Holy smokes, can't believe this thread has just been posted up!

I've nearly lost my mind trying to get filaflex to work in my flashforge creator, best I got was half a later of the 20mm calibration cube. Even after printing and fitting this http://www.thingiverse.com/thing:231310 (which didn't seem to fit the flashforge that nicely in places, oh well) I still got the exact same clogging issue where the filament just gets caught around the drive wheel (exactly like the picture in the first post). I'm guessing that I'm getting that thermal expansion problem clogging up the tube but I'm not sure how to counter that :/ Or do I just fit in a ptfe tube into the hotend and voila? (I'd imagine not if Recreus' proper hotend solution also has some sort of thermal barrier around where it would clog up

For now until I get this sorted I've used 3D hubs to print the parts I need but otherwise, I need a good corner to curl up in and rock back n forth XD

----------


## curious aardvark

weird - I've printed two pouches with zero issues. 
Just reloaded the easyflex (1/3rd the price of the other tpu filaments) for another try with that. 
No wedge 240c and 50mms print speed and it's looking pretty good. 

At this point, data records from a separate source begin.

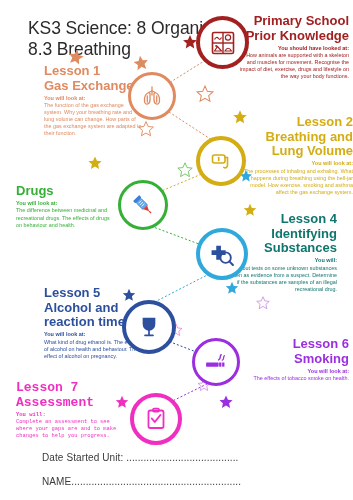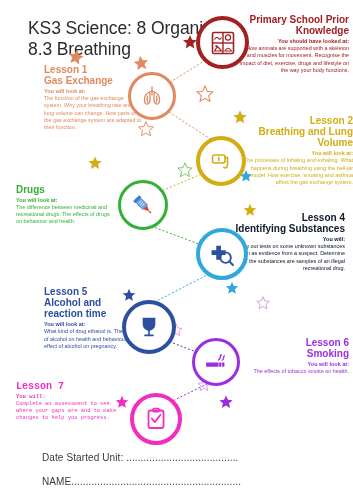--- a/index.html
+++ b/index.html
@@ -31,7 +31,7 @@
 
   
   .block{position:absolute;}
-  .block .hdr{font-weight:700;line-height:1.12;font-size:10px;}
+  .block .hdr{font-weight:700;line-height:1.12;font-size:13px;}
   .block .sub{font-weight:700;font-size:5.5px;line-height:1.25;margin-top:1.5px;}
   .block .body{font-size:5.4px;line-height:1.32;margin-top:0.5px;}
   .ta-l{text-align:left;}

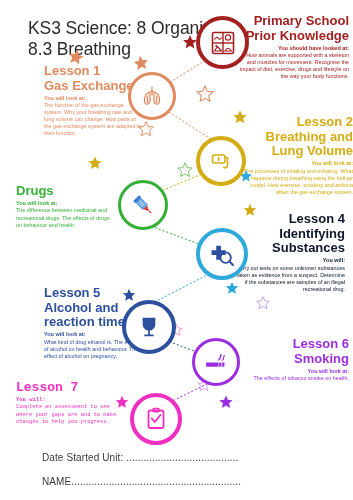--- a/index.html
+++ b/index.html
@@ -200,7 +200,7 @@
     <div class="body">The difference between medicinal and recreational drugs. The effects of drugs on behaviour and health.</div>
   </div>
 
-  <div class="block ta-r" style="left:234px;top:212px;width:111px;color:#0f172a;">
+  <div class="block ta-r" style="left:226px;top:212px;width:111px;color:#0f766e;">
     <div class="hdr">Lesson 4</div>
     <div class="hdr">Identifying Substances</div>
     <div class="sub">You will:</div>

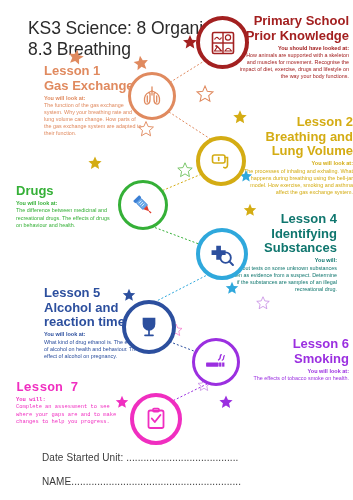--- a/index.html
+++ b/index.html
@@ -223,6 +223,7 @@
 
   <div class="block ta-l" style="left:16px;top:381px;width:102px;color:#f02ec0;font-family:Liberation Mono, monospace;">
     <div class="hdr">Lesson 7</div>
+    <div class="hdr">Assessment</div>
     <div class="sub">You will:</div>
     <div class="body">Complete an assessment to see where your gaps are and to make changes to help you progress.</div>
   </div>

But filaflex just loaded and printed with no issues. 

Pouch on the bed - this stuff just peels off with no hassle. 



In hand and with cords added and a new star wars robot model loaded :-)





So these are pretty minimalist. 6gm weight and 0.8mm thick. 
But with this design you overlap the ends so the part that takes the most strain is actually 1.6mm thick. 

I haven't had a chance to field test these with rocks yet. But they work great with tennis balls. 
And so far flexible filament just loads and prints without any hassle. 
They also pass the pocket test. Ie: being folded up in my back pocket for a week :-) 
The flexible pla tends to crease, the tpu - not so much.

Where abouts are you james ? 
I could probably print your bits cheaper than 3d hubs. 
Though you should be able to print them yourself.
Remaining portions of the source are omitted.